**Exercise objective:**
Reproduce, word for word, all of the records; the pictures stay out.

**Input data:**

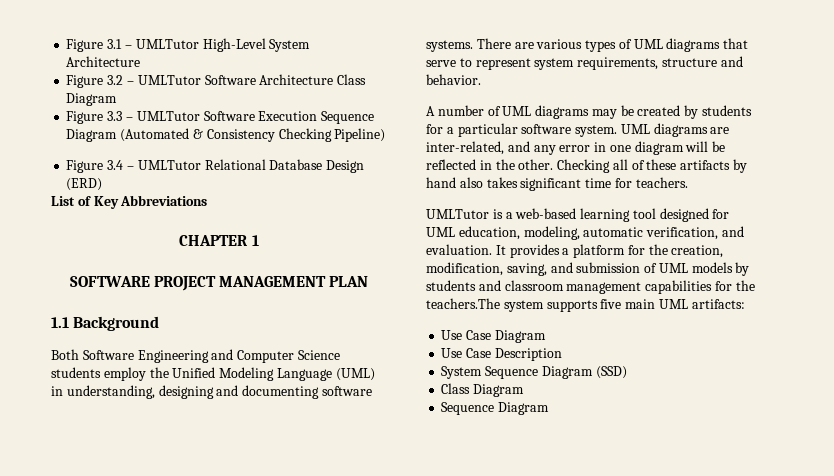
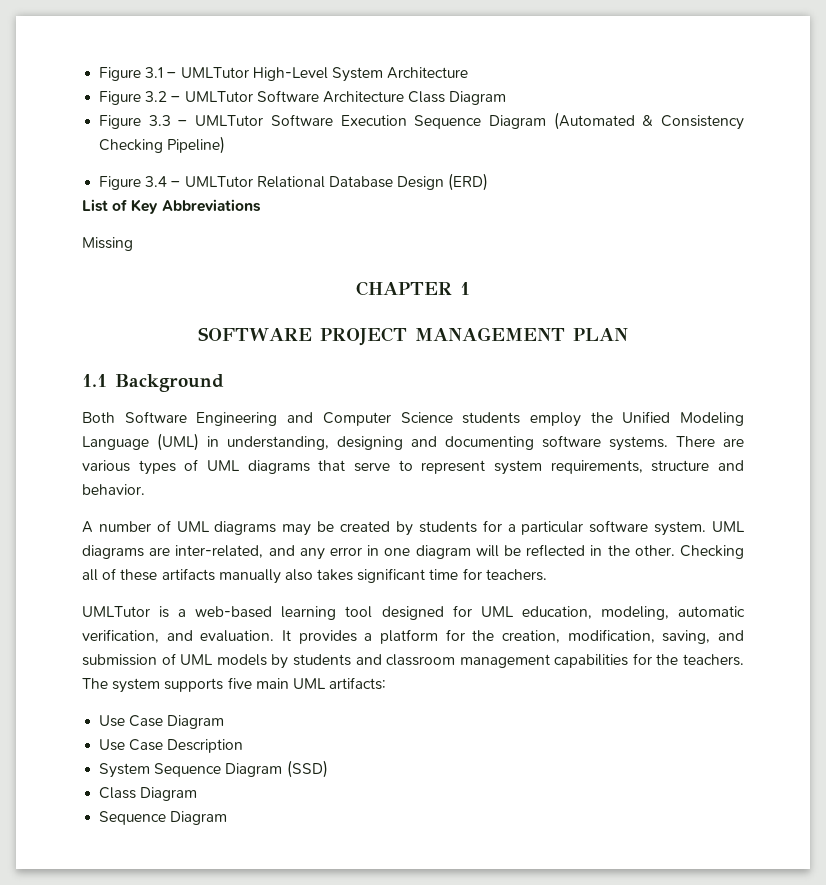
+ Missing
- Checking all of these artifacts by hand also takes significant time for teachers.
+ Checking all of these artifacts manually also takes significant time for teachers.
- It provides a platform for the creation, modification, saving, and submission of UML models by students and classroom management capabilities for the teachers.The system supports five main UML artifacts:
+ It provides a platform for the creation, modification, saving, and submission of UML models by students and classroom management capabilities for the teachers. The system supports five main UML artifacts:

**Task solution:**
+ Missing
- Checking all of these artifacts by hand also takes significant time for teachers.
+ Checking all of these artifacts manually also takes significant time for teachers.
- It provides a platform for the creation, modification, saving, and submission of UML models by students and classroom management capabilities for the teachers.The system supports five main UML artifacts:
+ It provides a platform for the creation, modification, saving, and submission of UML models by students and classroom management capabilities for the teachers. The system supports five main UML artifacts:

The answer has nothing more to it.